If you can not see the treasure that celebrating Matariki is, I feel genuine pity for you.

This is a moment of real sharing and cultural entwinement without the appropriation.

We will be a stronger, better people for this public holiday.

First published on Waatea News.

16 COMMENTS

  1. Yes its sad how negative people can be about something so positive as MATARIKI. Its also a pity the same level of kindness when it comes to Covid isn’t applied on our roads. The bad driving habits and anti social behaviour of many NZers is appalling.

  2. There is a wonderful synchronicity in the news that Aotearoa will also be opening not just a new Dark Sky Reserve, but one that is likely to be the world’s largest.
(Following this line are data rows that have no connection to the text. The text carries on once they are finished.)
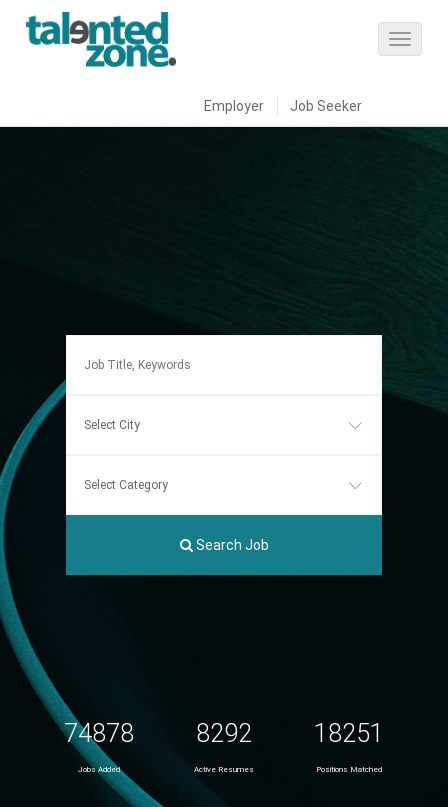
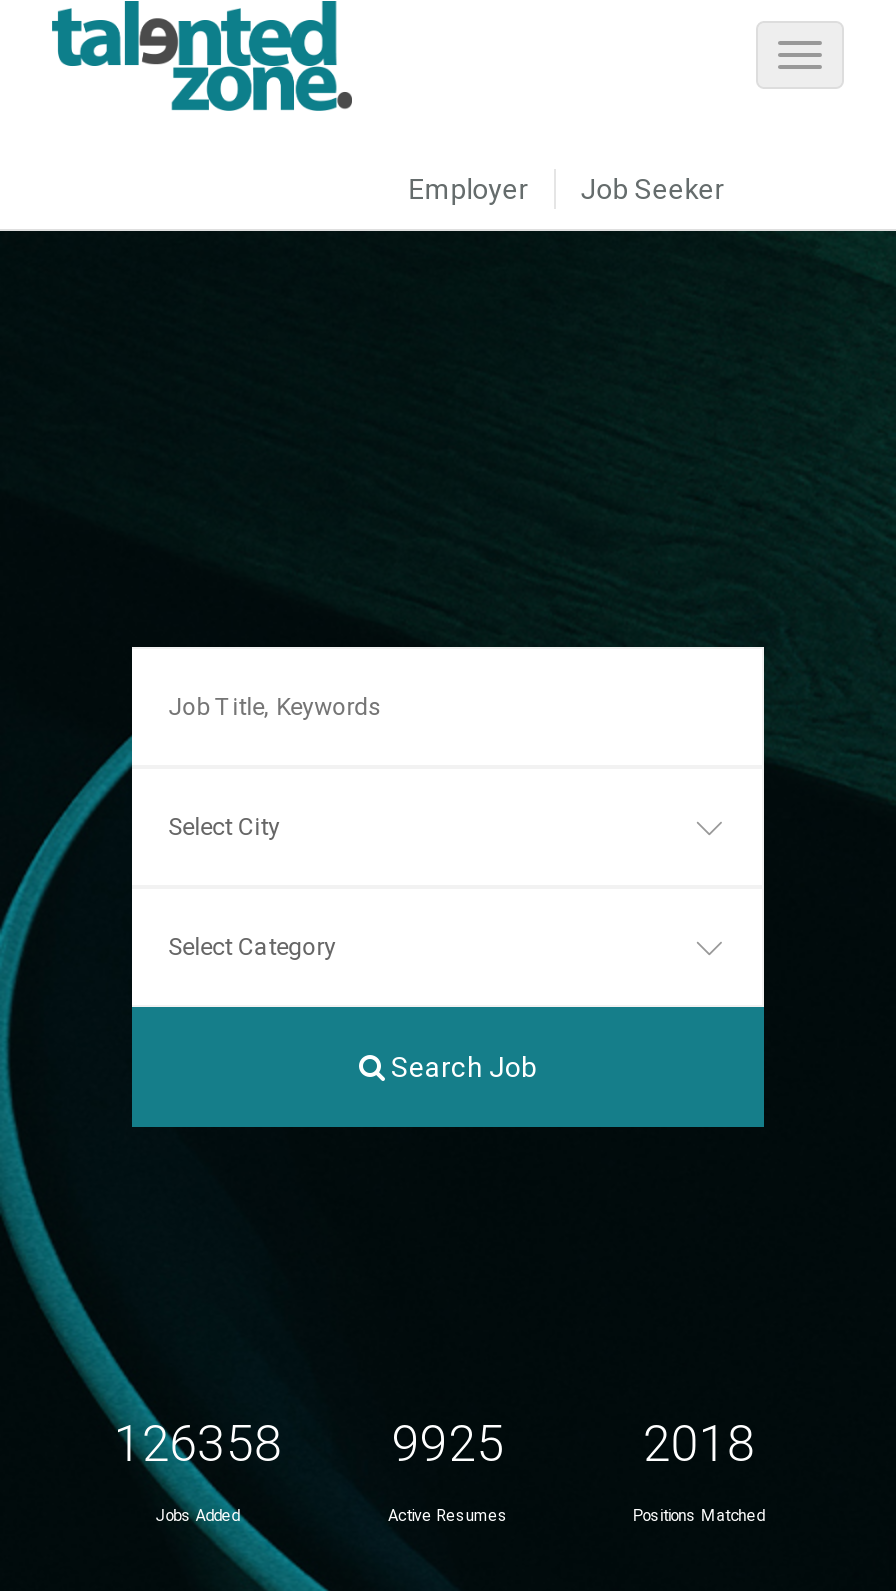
- 74878
+ 126358

- 8292
+ 9925

- 18251
+ 2018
Largest Dark Sky Reserve in the World

    This follows the Wai-iti Dark Sky Park announced in July, as well as our two Dark Sky Sanctuaries – Aotea / Great Barrier Island and Stewart Island / Rakiura, and the Dark Sky Reserve, Aoraki Mackenzie.

    As we celebrate Matariki we will be looking to the night skies and becoming more familiar with the stars above us. We are likely to gain a much deeper understanding and appreciation of our place in the universe.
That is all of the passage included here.